What to work on :: The lines that make up this material should each be returned exactly.

____ Records

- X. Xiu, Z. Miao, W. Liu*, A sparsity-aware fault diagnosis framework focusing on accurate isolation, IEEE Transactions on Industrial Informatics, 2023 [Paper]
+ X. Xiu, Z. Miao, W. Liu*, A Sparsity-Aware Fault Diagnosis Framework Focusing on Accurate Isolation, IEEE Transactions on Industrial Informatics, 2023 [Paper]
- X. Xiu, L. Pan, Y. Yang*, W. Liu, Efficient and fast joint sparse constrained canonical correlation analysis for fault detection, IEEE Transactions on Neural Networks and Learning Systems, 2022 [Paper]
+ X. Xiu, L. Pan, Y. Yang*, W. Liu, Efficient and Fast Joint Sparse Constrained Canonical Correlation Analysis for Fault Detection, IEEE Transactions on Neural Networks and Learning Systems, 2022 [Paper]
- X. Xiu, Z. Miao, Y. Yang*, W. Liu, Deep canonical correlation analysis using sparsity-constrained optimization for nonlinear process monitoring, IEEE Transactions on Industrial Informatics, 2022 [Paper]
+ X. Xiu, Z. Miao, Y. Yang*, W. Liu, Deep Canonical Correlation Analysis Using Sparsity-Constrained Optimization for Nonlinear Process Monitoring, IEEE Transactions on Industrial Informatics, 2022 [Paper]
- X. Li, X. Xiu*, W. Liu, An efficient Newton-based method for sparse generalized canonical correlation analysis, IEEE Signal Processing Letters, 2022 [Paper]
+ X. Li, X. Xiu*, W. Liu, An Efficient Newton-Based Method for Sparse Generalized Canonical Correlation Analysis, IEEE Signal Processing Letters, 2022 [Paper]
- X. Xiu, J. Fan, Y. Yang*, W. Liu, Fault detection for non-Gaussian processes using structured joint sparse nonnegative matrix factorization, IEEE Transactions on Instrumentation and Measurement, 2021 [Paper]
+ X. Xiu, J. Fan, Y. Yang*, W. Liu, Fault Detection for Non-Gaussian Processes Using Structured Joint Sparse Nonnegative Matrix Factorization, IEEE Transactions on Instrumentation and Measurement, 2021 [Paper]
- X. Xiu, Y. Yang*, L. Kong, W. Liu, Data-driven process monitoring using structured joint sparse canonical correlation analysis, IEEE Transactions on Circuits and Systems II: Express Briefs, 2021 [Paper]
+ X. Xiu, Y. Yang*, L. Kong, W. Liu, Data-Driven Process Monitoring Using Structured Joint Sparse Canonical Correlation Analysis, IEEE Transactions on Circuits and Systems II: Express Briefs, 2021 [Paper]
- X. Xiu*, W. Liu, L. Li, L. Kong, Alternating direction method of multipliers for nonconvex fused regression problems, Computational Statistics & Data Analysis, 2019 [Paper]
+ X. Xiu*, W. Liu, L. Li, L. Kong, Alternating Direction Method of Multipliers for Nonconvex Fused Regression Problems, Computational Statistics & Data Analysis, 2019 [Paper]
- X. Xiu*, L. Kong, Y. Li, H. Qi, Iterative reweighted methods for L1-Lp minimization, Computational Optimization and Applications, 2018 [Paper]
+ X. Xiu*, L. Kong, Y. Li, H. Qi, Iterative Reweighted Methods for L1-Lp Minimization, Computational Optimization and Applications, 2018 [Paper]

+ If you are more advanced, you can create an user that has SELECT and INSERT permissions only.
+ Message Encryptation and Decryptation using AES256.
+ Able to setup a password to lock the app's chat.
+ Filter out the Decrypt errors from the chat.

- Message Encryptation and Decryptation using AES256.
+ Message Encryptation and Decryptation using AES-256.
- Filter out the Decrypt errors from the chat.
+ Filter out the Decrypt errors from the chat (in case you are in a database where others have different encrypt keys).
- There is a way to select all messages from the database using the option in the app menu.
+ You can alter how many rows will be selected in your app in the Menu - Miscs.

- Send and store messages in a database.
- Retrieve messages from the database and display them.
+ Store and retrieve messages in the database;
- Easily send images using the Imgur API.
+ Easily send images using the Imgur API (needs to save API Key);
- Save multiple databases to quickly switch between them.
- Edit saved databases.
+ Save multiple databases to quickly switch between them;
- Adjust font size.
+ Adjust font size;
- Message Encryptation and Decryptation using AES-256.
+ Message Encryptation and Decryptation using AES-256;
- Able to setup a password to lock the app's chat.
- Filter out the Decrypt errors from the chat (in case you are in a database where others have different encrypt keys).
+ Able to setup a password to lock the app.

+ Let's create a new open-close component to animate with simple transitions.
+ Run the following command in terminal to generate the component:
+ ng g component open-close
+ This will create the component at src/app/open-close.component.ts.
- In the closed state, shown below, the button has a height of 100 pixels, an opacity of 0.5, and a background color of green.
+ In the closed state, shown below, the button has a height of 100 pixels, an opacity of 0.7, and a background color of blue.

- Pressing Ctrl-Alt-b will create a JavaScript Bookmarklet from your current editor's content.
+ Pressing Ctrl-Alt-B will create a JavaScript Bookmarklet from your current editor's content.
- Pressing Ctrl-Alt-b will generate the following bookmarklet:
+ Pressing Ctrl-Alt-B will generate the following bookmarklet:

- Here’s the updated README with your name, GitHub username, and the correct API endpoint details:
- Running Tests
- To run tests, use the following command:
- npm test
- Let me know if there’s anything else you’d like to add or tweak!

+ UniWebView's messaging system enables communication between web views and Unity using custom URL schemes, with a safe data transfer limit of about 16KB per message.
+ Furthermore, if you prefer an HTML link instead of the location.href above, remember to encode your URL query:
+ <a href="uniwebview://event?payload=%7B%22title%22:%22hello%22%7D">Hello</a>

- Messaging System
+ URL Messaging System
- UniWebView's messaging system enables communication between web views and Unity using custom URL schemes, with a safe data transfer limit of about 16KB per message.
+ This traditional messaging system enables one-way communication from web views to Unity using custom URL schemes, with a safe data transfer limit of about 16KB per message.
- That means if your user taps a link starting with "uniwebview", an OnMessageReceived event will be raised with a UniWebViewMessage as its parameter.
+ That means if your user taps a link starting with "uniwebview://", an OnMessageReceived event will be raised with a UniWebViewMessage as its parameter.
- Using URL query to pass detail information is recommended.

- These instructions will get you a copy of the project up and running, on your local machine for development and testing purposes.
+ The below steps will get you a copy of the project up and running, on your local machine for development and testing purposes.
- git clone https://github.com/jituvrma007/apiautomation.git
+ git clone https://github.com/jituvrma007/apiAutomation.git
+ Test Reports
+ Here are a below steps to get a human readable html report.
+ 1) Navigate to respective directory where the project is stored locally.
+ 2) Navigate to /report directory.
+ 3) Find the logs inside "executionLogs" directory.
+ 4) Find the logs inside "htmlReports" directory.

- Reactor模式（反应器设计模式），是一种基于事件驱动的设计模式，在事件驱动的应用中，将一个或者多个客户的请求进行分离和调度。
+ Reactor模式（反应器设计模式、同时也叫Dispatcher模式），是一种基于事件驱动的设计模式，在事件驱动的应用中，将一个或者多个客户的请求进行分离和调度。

________

Solution for this task ::
- X. Xiu, Z. Miao, W. Liu*, A sparsity-aware fault diagnosis framework focusing on accurate isolation, IEEE Transactions on Industrial Informatics, 2023 [Paper]
+ X. Xiu, Z. Miao, W. Liu*, A Sparsity-Aware Fault Diagnosis Framework Focusing on Accurate Isolation, IEEE Transactions on Industrial Informatics, 2023 [Paper]
- X. Xiu, L. Pan, Y. Yang*, W. Liu, Efficient and fast joint sparse constrained canonical correlation analysis for fault detection, IEEE Transactions on Neural Networks and Learning Systems, 2022 [Paper]
+ X. Xiu, L. Pan, Y. Yang*, W. Liu, Efficient and Fast Joint Sparse Constrained Canonical Correlation Analysis for Fault Detection, IEEE Transactions on Neural Networks and Learning Systems, 2022 [Paper]
- X. Xiu, Z. Miao, Y. Yang*, W. Liu, Deep canonical correlation analysis using sparsity-constrained optimization for nonlinear process monitoring, IEEE Transactions on Industrial Informatics, 2022 [Paper]
+ X. Xiu, Z. Miao, Y. Yang*, W. Liu, Deep Canonical Correlation Analysis Using Sparsity-Constrained Optimization for Nonlinear Process Monitoring, IEEE Transactions on Industrial Informatics, 2022 [Paper]
- X. Li, X. Xiu*, W. Liu, An efficient Newton-based method for sparse generalized canonical correlation analysis, IEEE Signal Processing Letters, 2022 [Paper]
+ X. Li, X. Xiu*, W. Liu, An Efficient Newton-Based Method for Sparse Generalized Canonical Correlation Analysis, IEEE Signal Processing Letters, 2022 [Paper]
- X. Xiu, J. Fan, Y. Yang*, W. Liu, Fault detection for non-Gaussian processes using structured joint sparse nonnegative matrix factorization, IEEE Transactions on Instrumentation and Measurement, 2021 [Paper]
+ X. Xiu, J. Fan, Y. Yang*, W. Liu, Fault Detection for Non-Gaussian Processes Using Structured Joint Sparse Nonnegative Matrix Factorization, IEEE Transactions on Instrumentation and Measurement, 2021 [Paper]
- X. Xiu, Y. Yang*, L. Kong, W. Liu, Data-driven process monitoring using structured joint sparse canonical correlation analysis, IEEE Transactions on Circuits and Systems II: Express Briefs, 2021 [Paper]
+ X. Xiu, Y. Yang*, L. Kong, W. Liu, Data-Driven Process Monitoring Using Structured Joint Sparse Canonical Correlation Analysis, IEEE Transactions on Circuits and Systems II: Express Briefs, 2021 [Paper]
- X. Xiu*, W. Liu, L. Li, L. Kong, Alternating direction method of multipliers for nonconvex fused regression problems, Computational Statistics & Data Analysis, 2019 [Paper]
+ X. Xiu*, W. Liu, L. Li, L. Kong, Alternating Direction Method of Multipliers for Nonconvex Fused Regression Problems, Computational Statistics & Data Analysis, 2019 [Paper]
- X. Xiu*, L. Kong, Y. Li, H. Qi, Iterative reweighted methods for L1-Lp minimization, Computational Optimization and Applications, 2018 [Paper]
+ X. Xiu*, L. Kong, Y. Li, H. Qi, Iterative Reweighted Methods for L1-Lp Minimization, Computational Optimization and Applications, 2018 [Paper]

+ If you are more advanced, you can create an user that has SELECT and INSERT permissions only.
+ Message Encryptation and Decryptation using AES256.
+ Able to setup a password to lock the app's chat.
+ Filter out the Decrypt errors from the chat.

- Message Encryptation and Decryptation using AES256.
+ Message Encryptation and Decryptation using AES-256.
- Filter out the Decrypt errors from the chat.
+ Filter out the Decrypt errors from the chat (in case you are in a database where others have different encrypt keys).
- There is a way to select all messages from the database using the option in the app menu.
+ You can alter how many rows will be selected in your app in the Menu - Miscs.

- Send and store messages in a database.
- Retrieve messages from the database and display them.
+ Store and retrieve messages in the database;
- Easily send images using the Imgur API.
+ Easily send images using the Imgur API (needs to save API Key);
- Save multiple databases to quickly switch between them.
- Edit saved databases.
+ Save multiple databases to quickly switch between them;
- Adjust font size.
+ Adjust font size;
- Message Encryptation and Decryptation using AES-256.
+ Message Encryptation and Decryptation using AES-256;
- Able to setup a password to lock the app's chat.
- Filter out the Decrypt errors from the chat (in case you are in a database where others have different encrypt keys).
+ Able to setup a password to lock the app.

+ Let's create a new open-close component to animate with simple transitions.
+ Run the following command in terminal to generate the component:
+ ng g component open-close
+ This will create the component at src/app/open-close.component.ts.
- In the closed state, shown below, the button has a height of 100 pixels, an opacity of 0.5, and a background color of green.
+ In the closed state, shown below, the button has a height of 100 pixels, an opacity of 0.7, and a background color of blue.

- Pressing Ctrl-Alt-b will create a JavaScript Bookmarklet from your current editor's content.
+ Pressing Ctrl-Alt-B will create a JavaScript Bookmarklet from your current editor's content.
- Pressing Ctrl-Alt-b will generate the following bookmarklet:
+ Pressing Ctrl-Alt-B will generate the following bookmarklet:

- Here’s the updated README with your name, GitHub username, and the correct API endpoint details:
- Running Tests
- To run tests, use the following command:
- npm test
- Let me know if there’s anything else you’d like to add or tweak!

+ UniWebView's messaging system enables communication between web views and Unity using custom URL schemes, with a safe data transfer limit of about 16KB per message.
+ Furthermore, if you prefer an HTML link instead of the location.href above, remember to encode your URL query:
+ <a href="uniwebview://event?payload=%7B%22title%22:%22hello%22%7D">Hello</a>

- Messaging System
+ URL Messaging System
- UniWebView's messaging system enables communication between web views and Unity using custom URL schemes, with a safe data transfer limit of about 16KB per message.
+ This traditional messaging system enables one-way communication from web views to Unity using custom URL schemes, with a safe data transfer limit of about 16KB per message.
- That means if your user taps a link starting with "uniwebview", an OnMessageReceived event will be raised with a UniWebViewMessage as its parameter.
+ That means if your user taps a link starting with "uniwebview://", an OnMessageReceived event will be raised with a UniWebViewMessage as its parameter.
- Using URL query to pass detail information is recommended.

- These instructions will get you a copy of the project up and running, on your local machine for development and testing purposes.
+ The below steps will get you a copy of the project up and running, on your local machine for development and testing purposes.
- git clone https://github.com/jituvrma007/apiautomation.git
+ git clone https://github.com/jituvrma007/apiAutomation.git
+ Test Reports
+ Here are a below steps to get a human readable html report.
+ 1) Navigate to respective directory where the project is stored locally.
+ 2) Navigate to /report directory.
+ 3) Find the logs inside "executionLogs" directory.
+ 4) Find the logs inside "htmlReports" directory.

- Reactor模式（反应器设计模式），是一种基于事件驱动的设计模式，在事件驱动的应用中，将一个或者多个客户的请求进行分离和调度。
+ Reactor模式（反应器设计模式、同时也叫Dispatcher模式），是一种基于事件驱动的设计模式，在事件驱动的应用中，将一个或者多个客户的请求进行分离和调度。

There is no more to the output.